By Janice Sakata-Schultze, Examiner.com
After shredding the back bowls at Keystone Resort in winter or scaling the trails on your mountain bikes in summertime, you’re running on empty. Thick crust combo pizza and a pint of Fat Tire might satisfy, but what if you’re wanting to impress…and be impressed?
If you are looking for something a little more elegant and completely extraordinary, ascend the River Run and Outpost gondolas to Alpenglow Stube. In business since 1991, they have the distinction of being a AAA four-diamond award winner 19 times, nearly every year since their opening, and at the highest elevation (11,444 feet) in the United States. If possible, arrive right around sunset (the “Alpenglow”), when you can take in the panoramic views from both lines and possibly watch either hardcore skiers or mountain bikers glide down the fir-canopied slopes.
Walk into the rustic log cabin entrance, and you will be greeted by friendly waitstaff, who take your coats and shoes and offer comfy slippers to warm your feet and wear during your meal. Warm glowing light fixtures made from elk horns cast illumination on walls adorned with hand-stenciled green vines and paintings created by staff members. Choosing a wine to drink, you would be assured of excellent choices all around – Alpenglow Stube is a recipient of Wine Spectator Magazine’s Best of Award of Excellence, offering 450 different bottles.
On our visit, we were presented with menus printed with our party name – a wonderful personalized touch. Three fixed-priced options offer four ($69 per person), six ($92 per person)or seven courses ($99 per person). With the first two, we could select from the menu inspired by Colorado native ingredients such as trout, venison and buffalo. Feeling more adventurous, we could have also be open to executive chef Jeff Parker’s creativity and enjoyed seven plates off the menu.
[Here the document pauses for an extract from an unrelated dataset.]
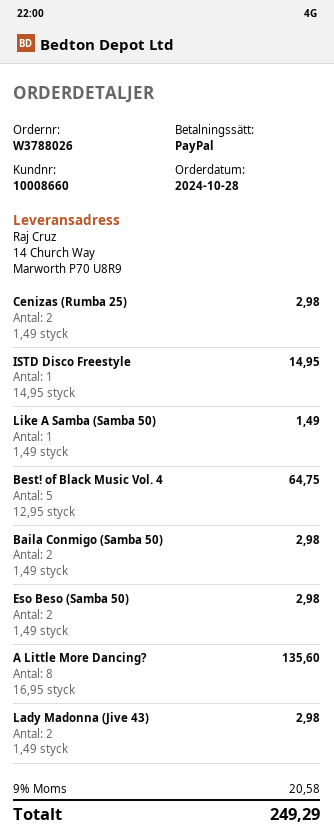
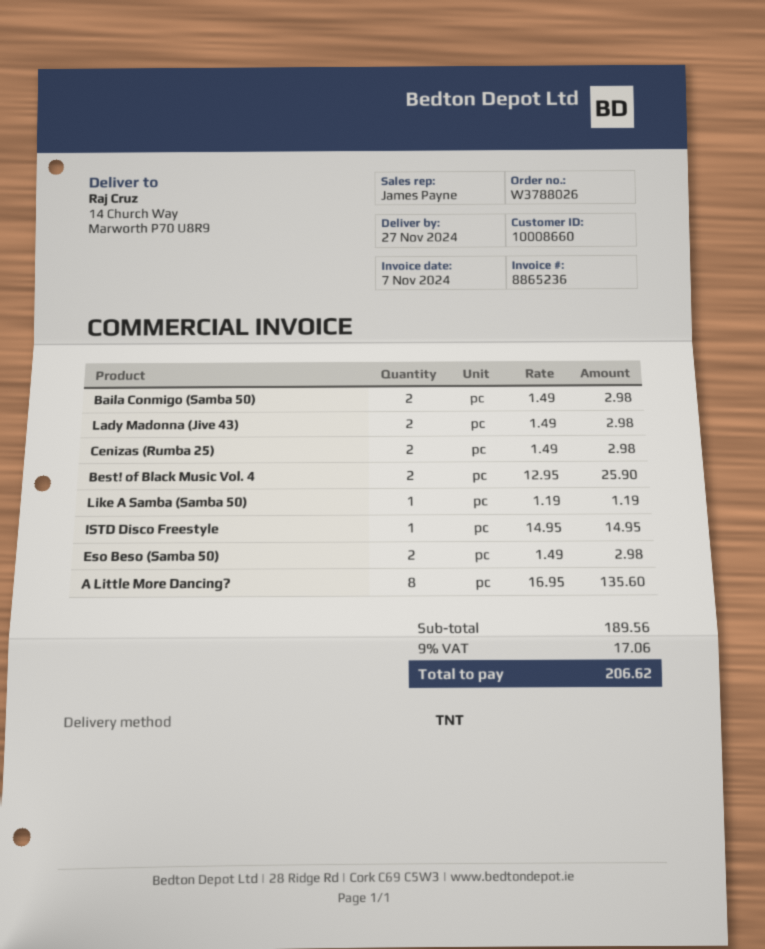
Like A Samba (Samba 50): 1 x 1.49 = 1.49 -> 1 x 1.19 = 1.19
Best! of Black Music Vol. 4: 5 x 12.95 = 64.75 -> 2 x 12.95 = 25.90
tax: 9% = 20.58 -> 9% = 17.06
total: 249.29 -> 206.62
We decided on the four-course dinner and sipped Argentinian Chardonnay and a California Pinot Noir by the glass to start. Both my husband and I decided that the six-course meal, with caviar and appetizer courses, might be too much of great thing.
Sharing the woodsy venison currant consommé and the savory-sweet roasted beet and mache salad as a first course, we also enjoyed four different kinds of house-baked breads. These included a mini-brioche, a multigrain roll, lavosh with rosemary and a buttery strudel with Westphalian ham, accompanied by butter, herb butter and raspberry preserves. Almost a meal in itself.
After a palate-cleansing strawberry-juniper sorbet, my husband enjoyed buffalo short-ribs with whipped potatoes. Even with my semi-vegetarian diet, I relented and savored the tender meat infused with pomegranate. My wild mushroom risotto was prepared perfectly, with silky consistency and a delightfully earthy flavor. On the menu, this dish was offered as an appetizer, but when I asked to order it as my entrée, our terrific server Christina happily accommodated.
The dessert course, with scrumptious chocolate hazelnut bars and creme brûlée, provided the flawless ending to a magical dining experience high above Keystone. “We get a lot of repeat customers, people who come up here every year,” said longtime hostess Harriet Bobo. We would readily join this lucky group on our next few visits to Summit County.